Thursday, November 14, 2013

Giving thanks for… good advice

I tend to over-think things. When I have a big decision to make, I will gather tons of information, look at every angle, think through all the ‘what ifs’. I may ask other people for their opinions but honestly, it isn’t that often that someone raises a point I haven’t already thought about. But when someone does give me advice that I had not thought about before, it generally sticks with me.

When I think about great advice I’ve been given, there are two examples that come to mind, in part because I repeat them a lot. As a professor, I talk to students all the time who need guidance about various things and I often find myself relaying what I was told by two of my college mentors when I was applying to graduate school. In one case, I was trying to decide what type of program to apply to, with the choices being a Ph.D. in Economics or in Higher Education Administration. At the time, I wasn’t sure if I wanted to be a professor or an administrator, though I was leaning toward the latter. The woman who was the Dean of Students of my college told me that I should do Economics because it would give me more options. She told me that many college administrators come out of the faculty ranks, which is what she did, so being a professor first would not rule out being an administrator, plus it would give me a better perspective for working with faculty if I did decide to go into administration. On the other hand, doing the Admin program would basically rule out teaching as a professor so if I decided I didn’t want to go the administration route, I could be out of luck.
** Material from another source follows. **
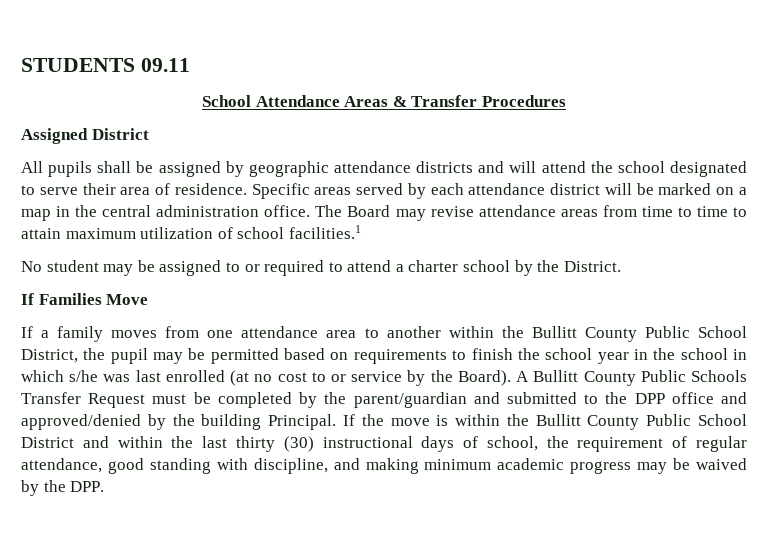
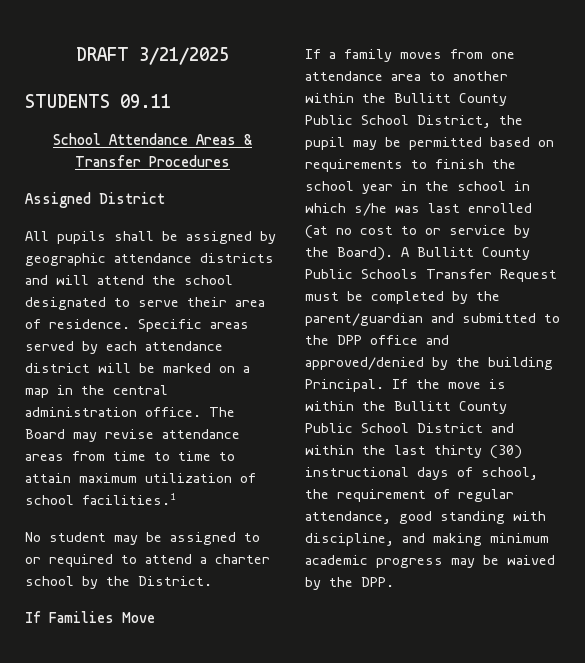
+ DRAFT 3/21/2025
Although this may seem like a pretty specific piece of advice, the larger issue is about keeping your options open, especially if you aren’t entirely sure what your final goal really is. When my students come and ask me what they should do after graduation, and they really have no idea what they want to do, I encourage them to choose the path that will help them gather information without closing any doors.

The second piece of advice that has stuck with me came from one of my economics professors who told me that I should go to graduate school in Wisconsin (rather than staying in California, where I grew up). His reasoning was that if I thought I wanted to work in academia, I may not have a ton of choice in where I ended up (note: academic jobs can be very specific so in any given year, there might be very few openings in a particular field across the country), and I needed to find out how I felt about living elsewhere. That was something that never would have occurred to me but it turned out to be fantastic advice. If I had stayed in California and then taken a job in, say, anywhere in the south, I would have been looking for another job within the first year.

Again, this seems specific but it goes beyond just thinking about where you want to live. My professor’s advice forced me to think about what is really important, what I really need in order to be happy. Up to that point, I was just hoping I would have a job when I got out of grad school but his comments made me think about what I wanted my life to look like. Was I willing to take ANY academic job, even if it meant living somewhere with 98% humidity in the summer, no where near water, and being surrounded by people who think completely differently than I do about social issues? After five years in Wisconsin, I knew the answer was no but I’m not sure I would have even thought about those things if I didn’t have my professor’s words still in my head.

What’s the best advice you’ve gotten?